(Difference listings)
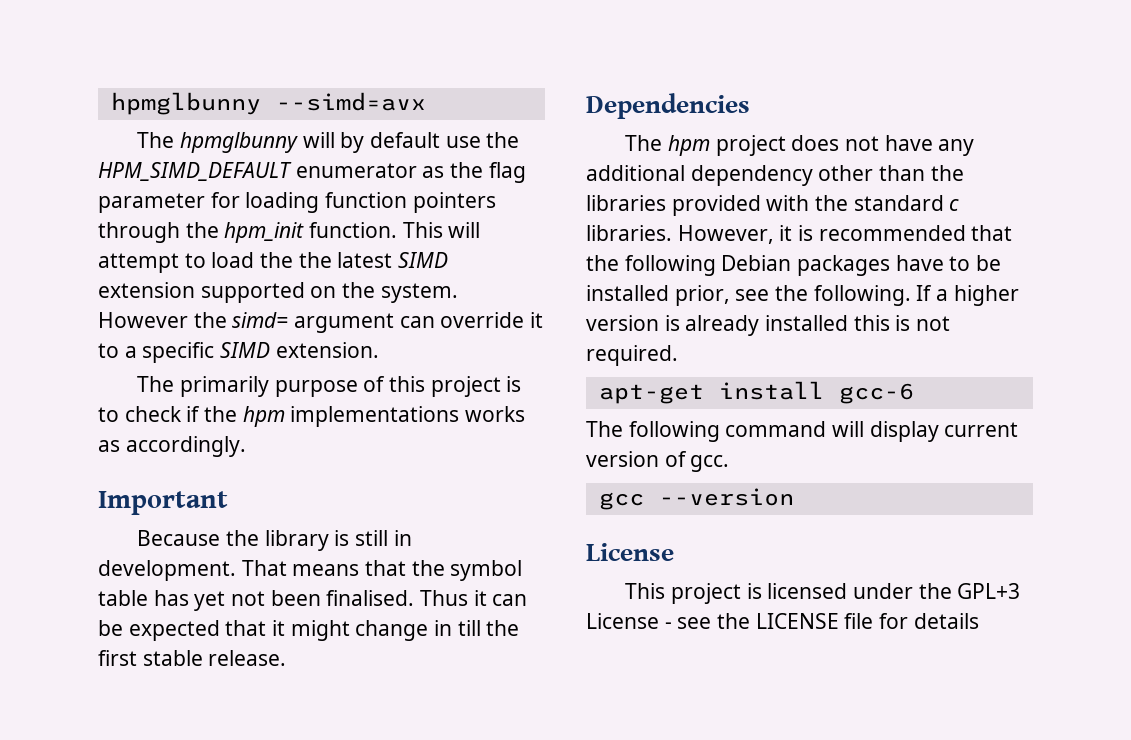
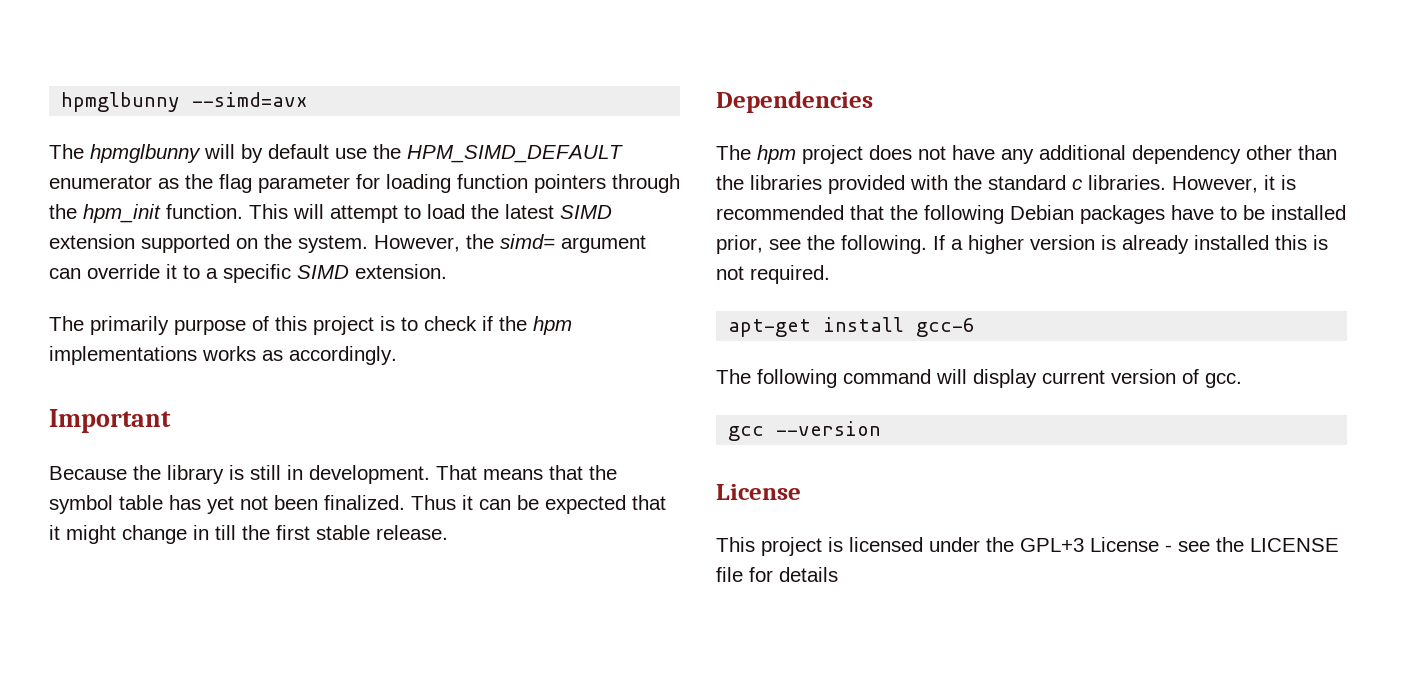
[298,252,332,268] the -> (499, 211) none
[98,312,188,328] However -> [374,235,460,252] However,
[326,590,415,606] finalised. -> [324,495,405,510] finalized.

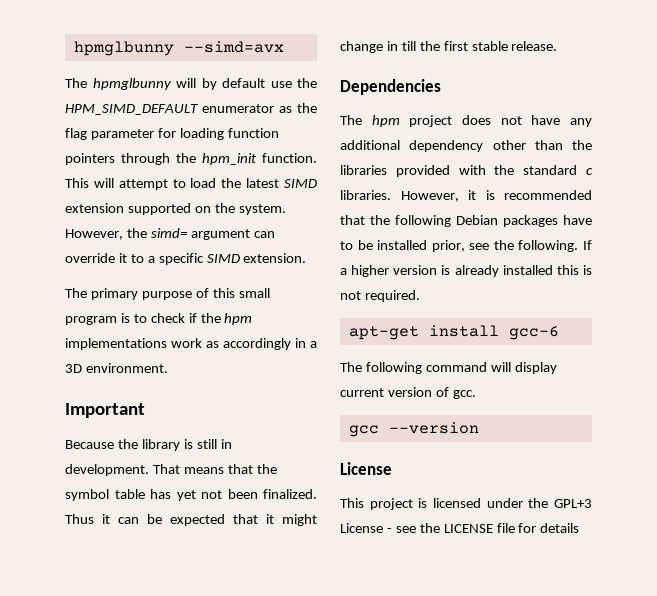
[90,316,169,335] primarily -> [90,288,138,300] primary
[313,316,374,335] project -> [238,288,270,298] [65,316,117,325] small program
[202,346,397,365] works as accordingly. -> [171,338,317,350] [65,363,168,373] work as accordingly in a 3D environment.

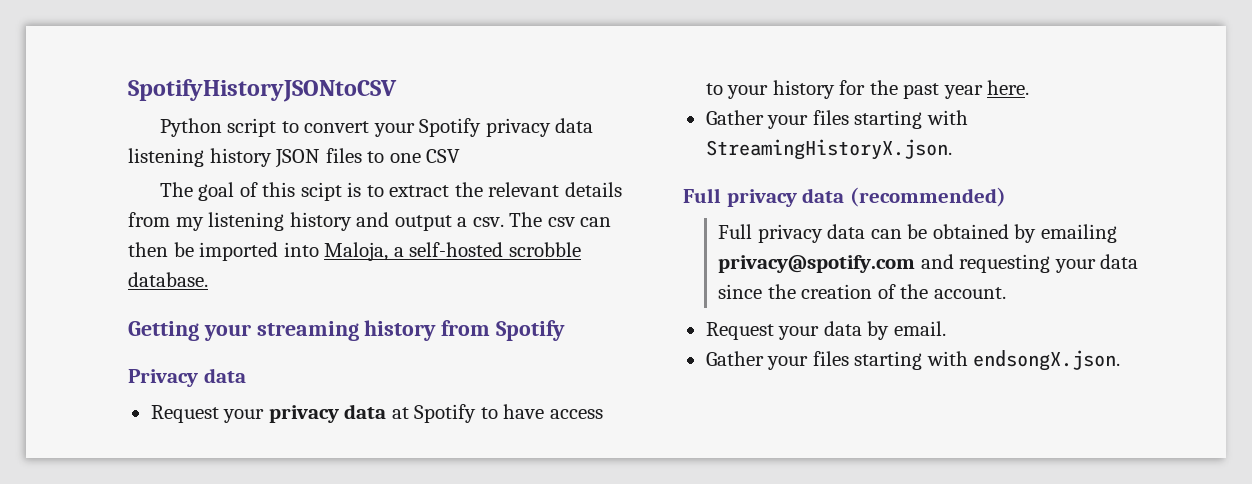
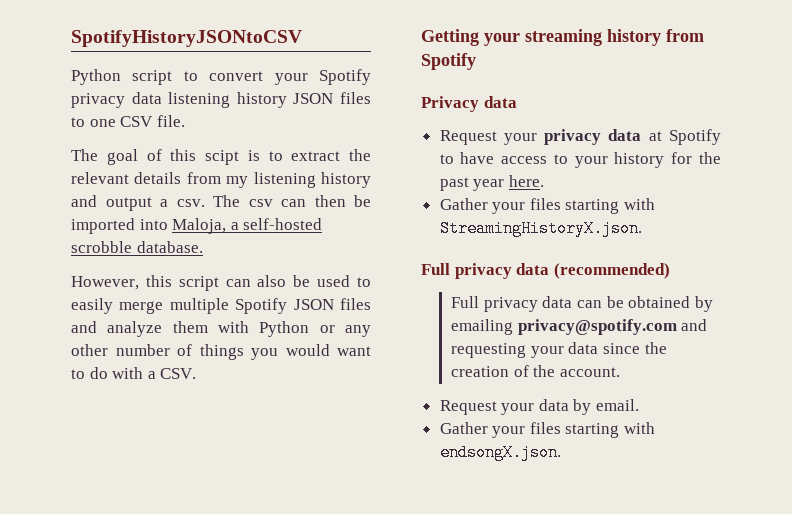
(461, 156) none -> [156,115,185,127] file.
(208, 279) none -> [71,275,371,291] [71,298,371,314] [71,321,371,337] [71,344,371,360] [71,367,197,379] // However, this script can also be used to easily merge multiple Spotify JSON files and analyze them with Python or any other number of things you would want to do with a CSV.

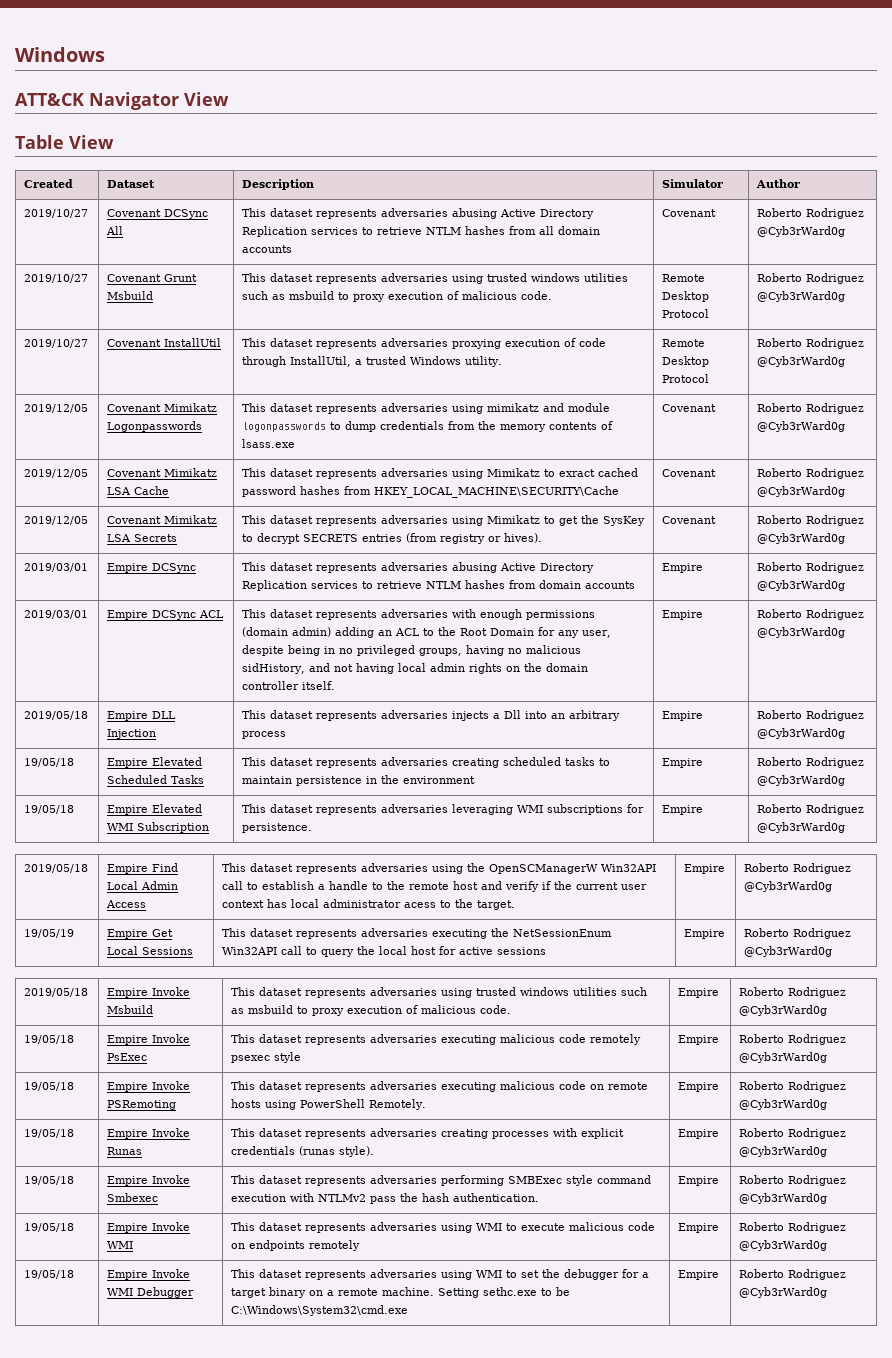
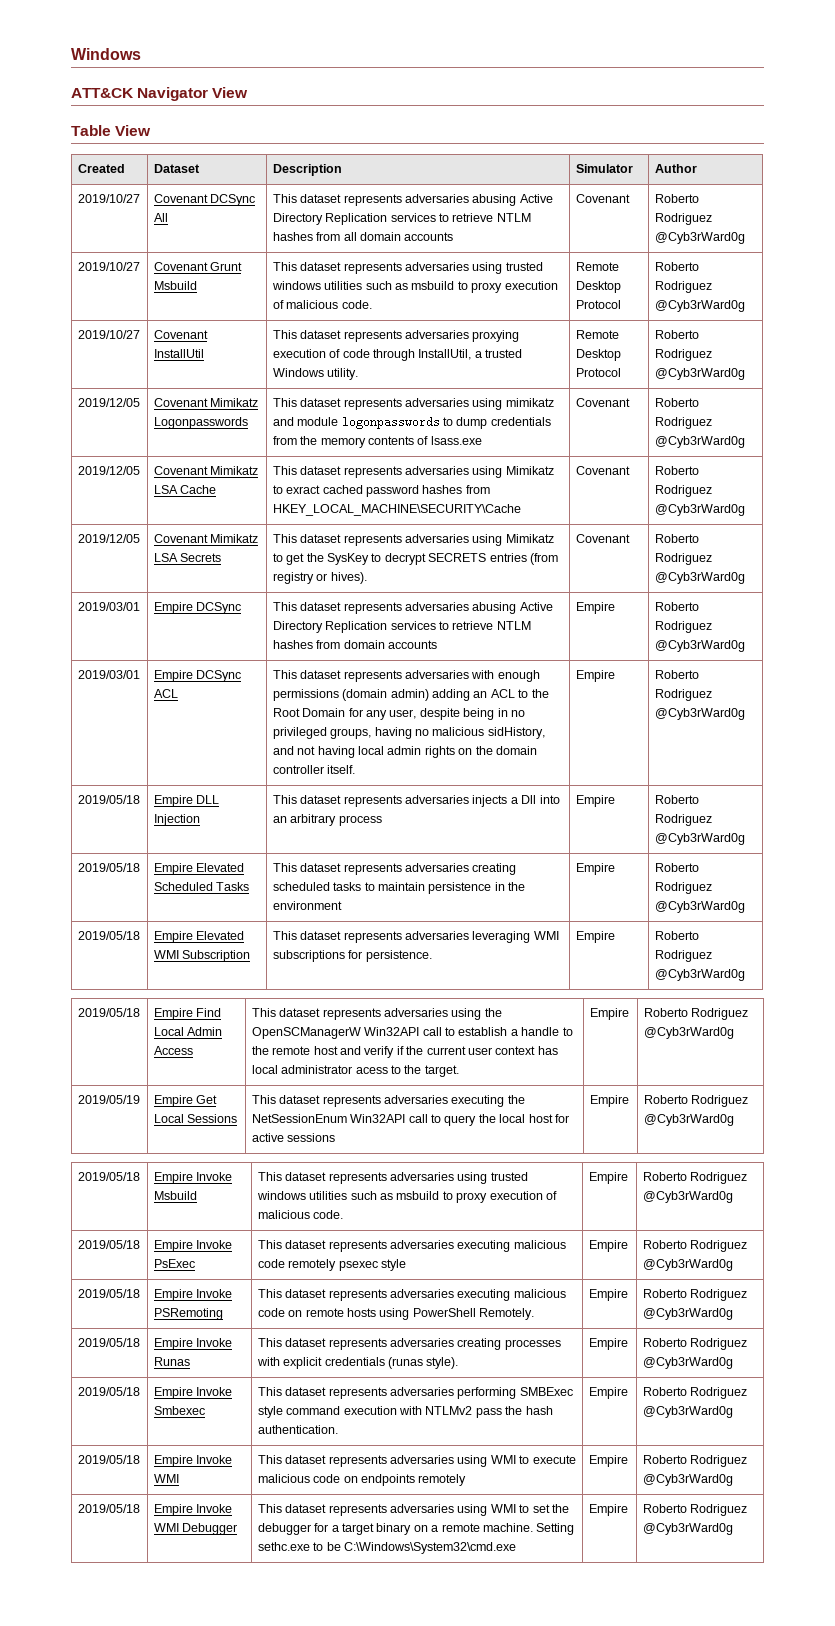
[24,758,75,767] 19/05/18 -> [77,863,140,872] 2019/05/18
[24,805,75,814] 19/05/18 -> [77,931,140,940] 2019/05/18
[24,929,75,938] 19/05/19 -> [77,1095,140,1104] 2019/05/19
[24,1035,75,1044] 19/05/18 -> [77,1240,140,1249] 2019/05/18
[24,1082,75,1091] 19/05/18 -> [77,1289,140,1298] 2019/05/18
[24,1129,75,1138] 19/05/18 -> [77,1338,140,1347] 2019/05/18
[24,1176,75,1185] 19/05/18 -> [77,1387,140,1396] 2019/05/18
[24,1223,75,1232] 19/05/18 -> [77,1455,140,1464] 2019/05/18
[24,1270,75,1279] 19/05/18 -> [77,1504,140,1513] 2019/05/18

To do » Take only the lines above from the one that has "(208, 279) none" through the one that has "[24,758,75,767] 19/05/18 ->" and reproduce them exactly, omitting any pictures.

Answer box »
(208, 279) none -> [71,275,371,291] [71,298,371,314] [71,321,371,337] [71,344,371,360] [71,367,197,379] // However, this script can also be used to easily merge multiple Spotify JSON files and analyze them with Python or any other number of things you would want to do with a CSV.

[24,758,75,767] 19/05/18 -> [77,863,140,872] 2019/05/18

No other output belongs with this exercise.